**YOUR GOAL**
Below are the records. Retype exactly the lines between the lines holding "[72,362,154,378] tag_sufix ->" and "[740,752,771,768] the -> [471,397,479,404] a", inclusive.

**RECORD EXCERPTS**
────────
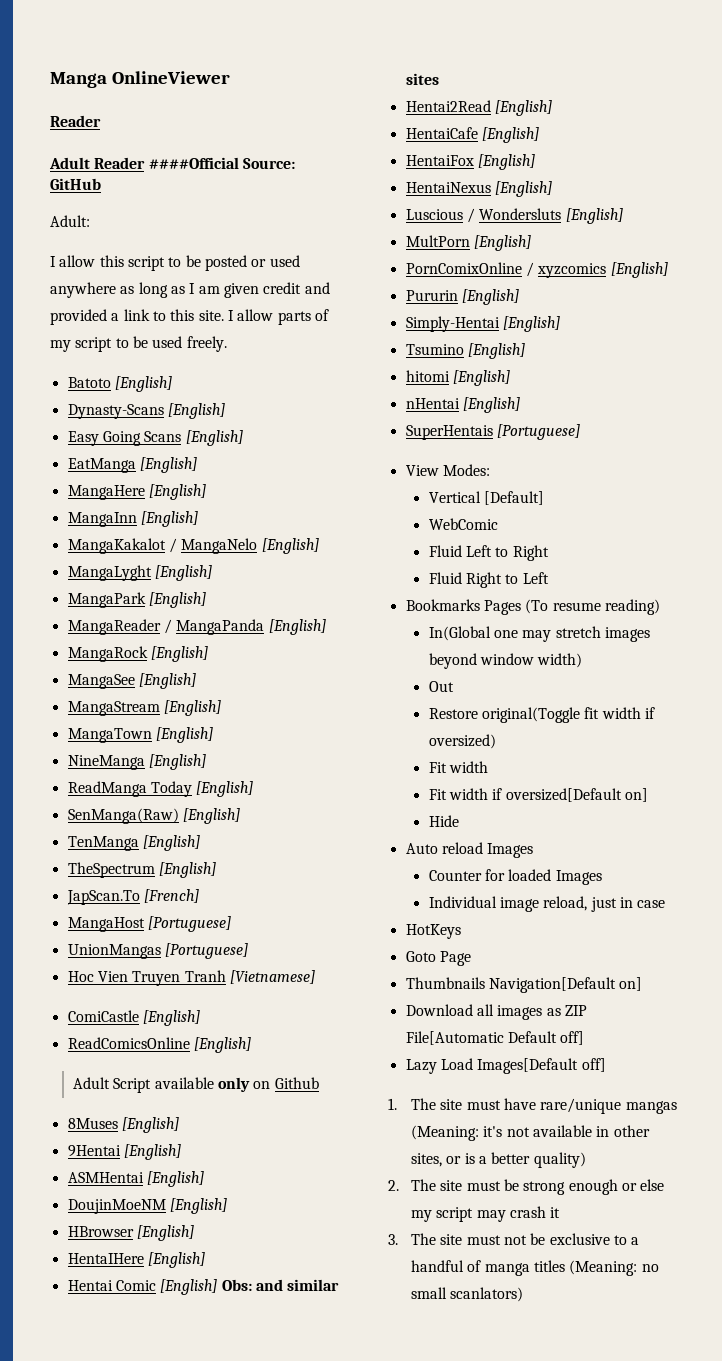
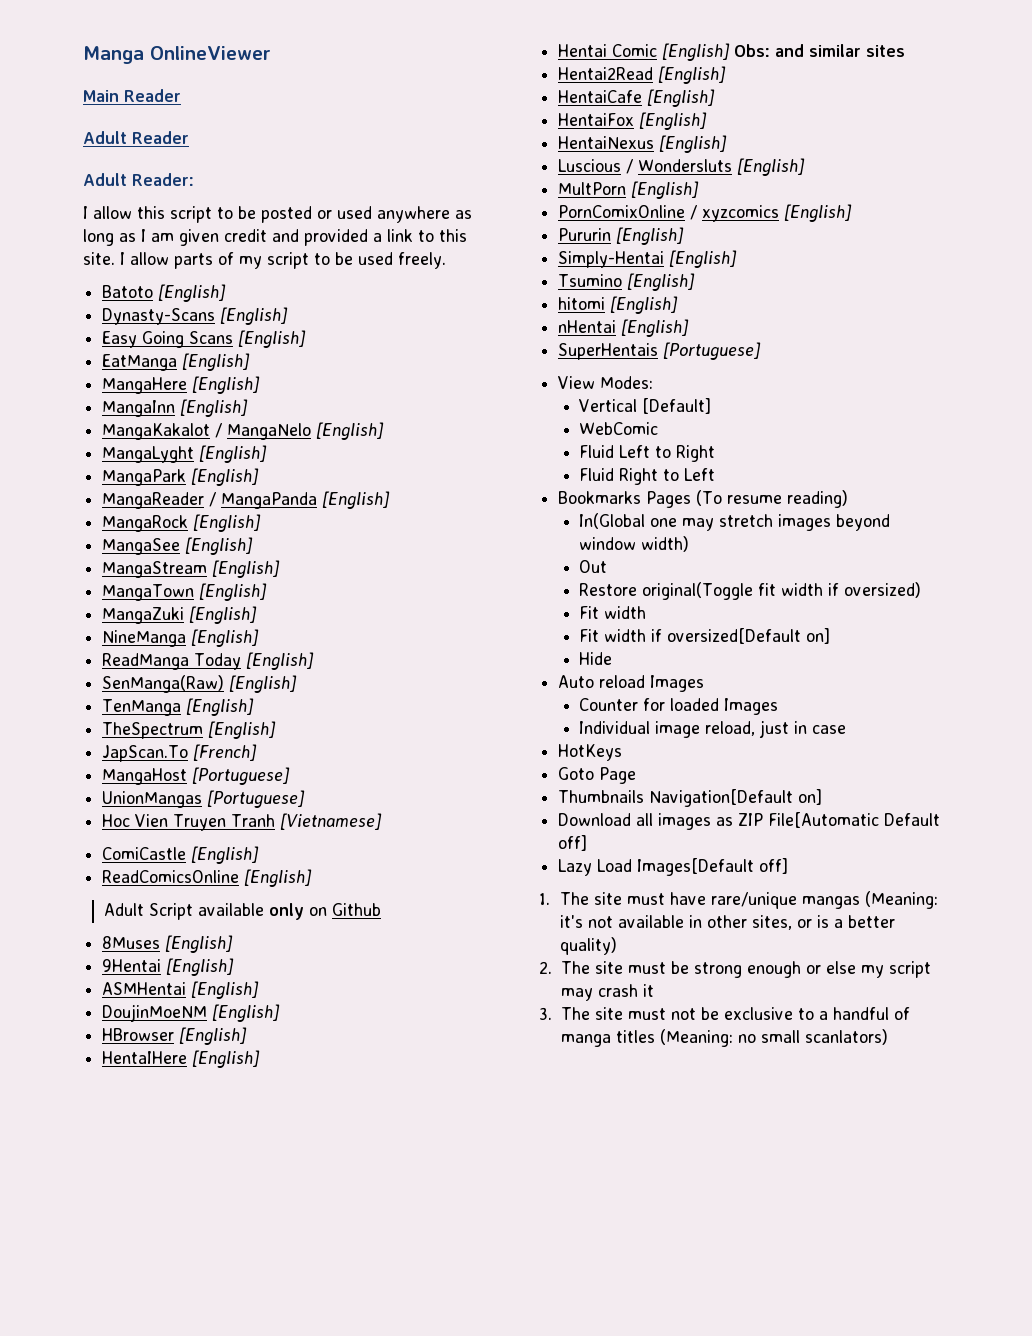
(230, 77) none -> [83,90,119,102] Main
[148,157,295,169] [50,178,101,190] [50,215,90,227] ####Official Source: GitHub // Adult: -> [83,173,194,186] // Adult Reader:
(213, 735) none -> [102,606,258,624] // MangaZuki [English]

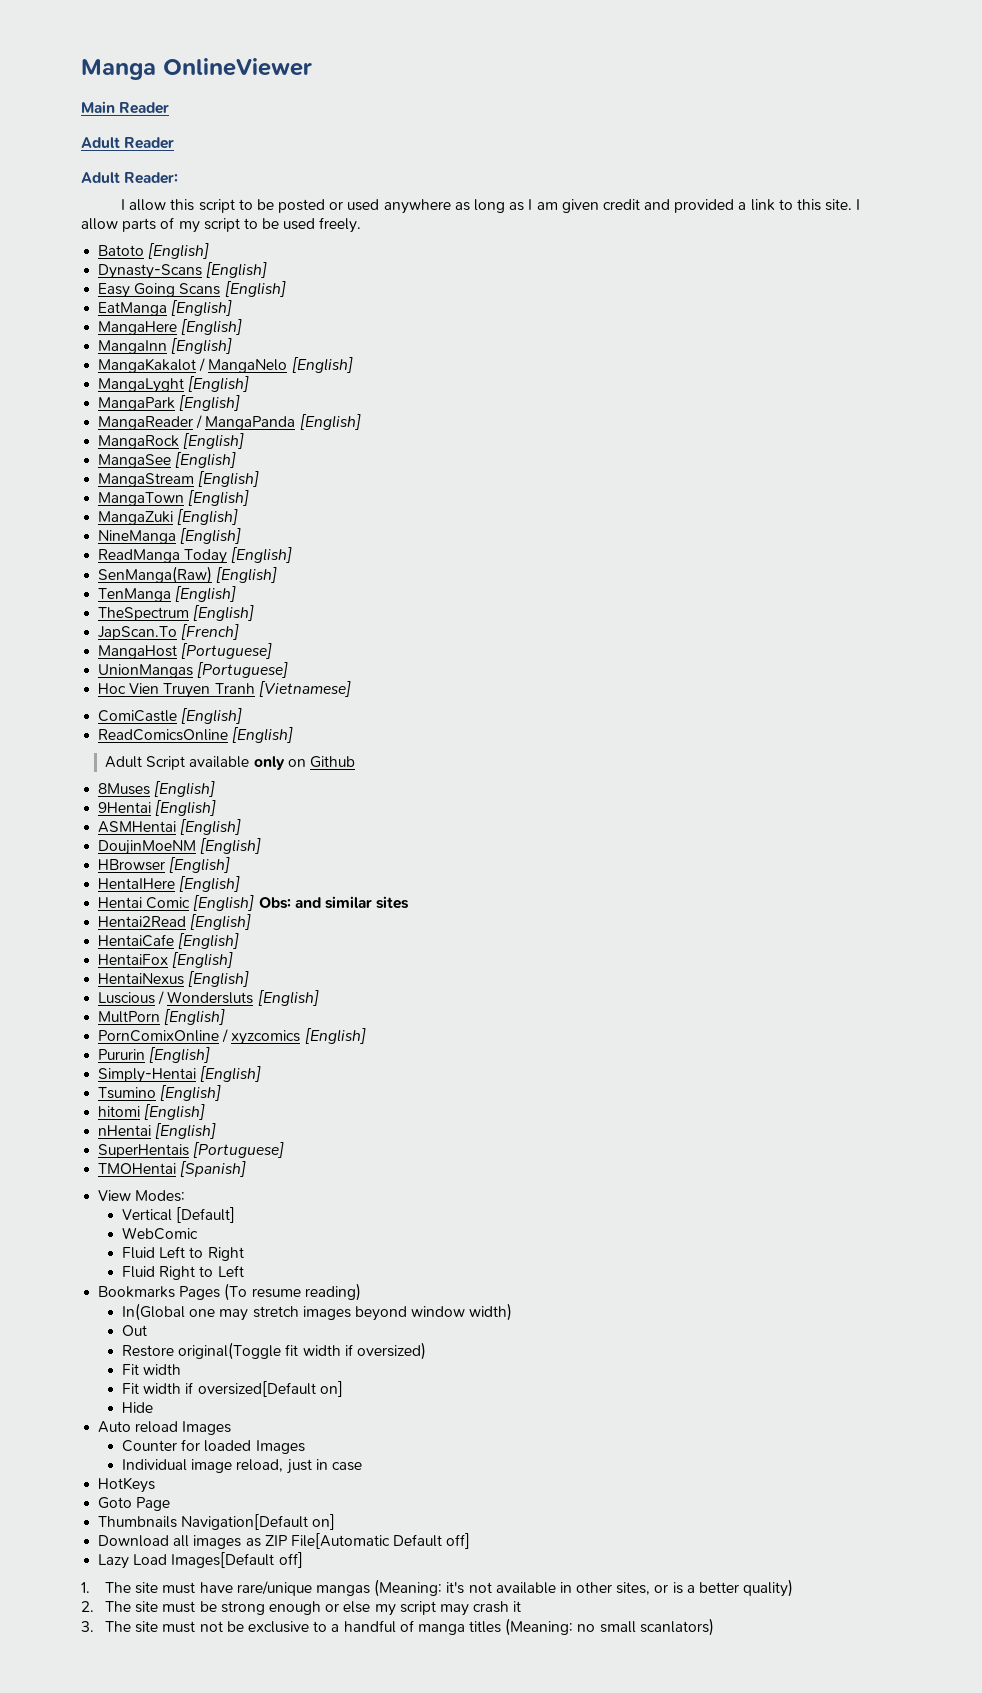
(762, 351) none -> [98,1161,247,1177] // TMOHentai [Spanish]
────────
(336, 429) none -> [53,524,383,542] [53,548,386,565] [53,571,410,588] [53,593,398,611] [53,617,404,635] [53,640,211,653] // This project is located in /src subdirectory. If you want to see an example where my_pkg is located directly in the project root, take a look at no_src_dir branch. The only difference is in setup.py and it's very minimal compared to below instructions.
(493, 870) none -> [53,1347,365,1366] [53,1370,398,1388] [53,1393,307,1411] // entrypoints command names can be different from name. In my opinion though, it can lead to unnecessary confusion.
────────
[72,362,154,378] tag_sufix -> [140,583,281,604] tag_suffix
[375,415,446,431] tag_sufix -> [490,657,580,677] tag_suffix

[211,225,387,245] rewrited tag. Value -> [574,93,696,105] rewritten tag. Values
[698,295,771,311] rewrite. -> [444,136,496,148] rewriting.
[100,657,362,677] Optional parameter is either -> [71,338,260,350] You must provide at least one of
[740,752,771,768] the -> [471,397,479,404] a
────────
**SOLUTION FOR THIS EXERCISE**
[72,362,154,378] tag_sufix -> [140,583,281,604] tag_suffix
[375,415,446,431] tag_sufix -> [490,657,580,677] tag_suffix

[211,225,387,245] rewrited tag. Value -> [574,93,696,105] rewritten tag. Values
[698,295,771,311] rewrite. -> [444,136,496,148] rewriting.
[100,657,362,677] Optional parameter is either -> [71,338,260,350] You must provide at least one of
[740,752,771,768] the -> [471,397,479,404] a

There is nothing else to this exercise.